Your goal: Return the listing below exactly, with the pictures dropped.

Input for this task:
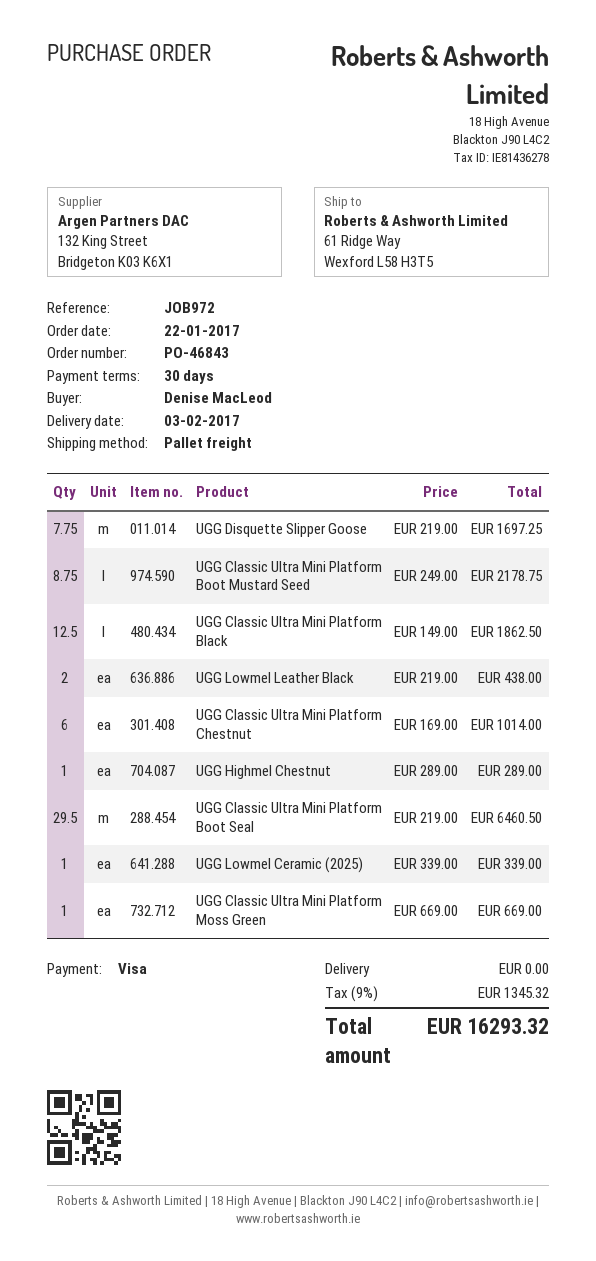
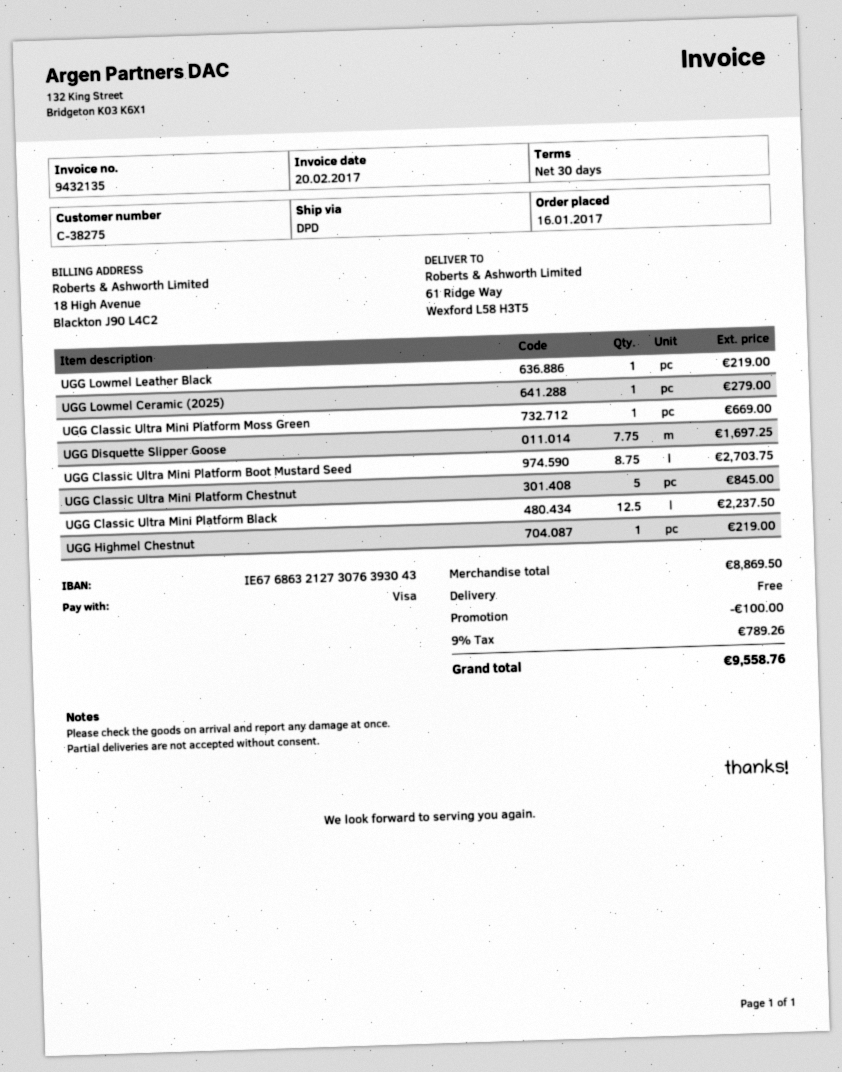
order date: 2017-01-22 -> 2017-01-16
shipping method: pallet freight -> DPD
UGG Classic Ultra Mini Platform Boot Mustard Seed: 8.75 for 2178.75 -> 8.75 for 2703.75
UGG Classic Ultra Mini Platform Black: 12.5 for 1862.50 -> 12.5 for 2237.50
UGG Lowmel Leather Black: 2 for 438.00 -> 1 for 219.00
UGG Classic Ultra Mini Platform Chestnut: 6 for 1014.00 -> 5 for 845.00
UGG Highmel Chestnut: 1 for 289.00 -> 1 for 219.00
UGG Classic Ultra Mini Platform Boot Seal: 29.5 for 6460.50 -> none
UGG Lowmel Ceramic (2025): 1 for 339.00 -> 1 for 279.00
discount: none -> 100.00
tax: 9% = 1345.32 -> 9% = 789.26
total: 16293.32 -> 9558.76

Result:
order date: 2017-01-22 -> 2017-01-16
shipping method: pallet freight -> DPD
UGG Classic Ultra Mini Platform Boot Mustard Seed: 8.75 for 2178.75 -> 8.75 for 2703.75
UGG Classic Ultra Mini Platform Black: 12.5 for 1862.50 -> 12.5 for 2237.50
UGG Lowmel Leather Black: 2 for 438.00 -> 1 for 219.00
UGG Classic Ultra Mini Platform Chestnut: 6 for 1014.00 -> 5 for 845.00
UGG Highmel Chestnut: 1 for 289.00 -> 1 for 219.00
UGG Classic Ultra Mini Platform Boot Seal: 29.5 for 6460.50 -> none
UGG Lowmel Ceramic (2025): 1 for 339.00 -> 1 for 279.00
discount: none -> 100.00
tax: 9% = 1345.32 -> 9% = 789.26
total: 16293.32 -> 9558.76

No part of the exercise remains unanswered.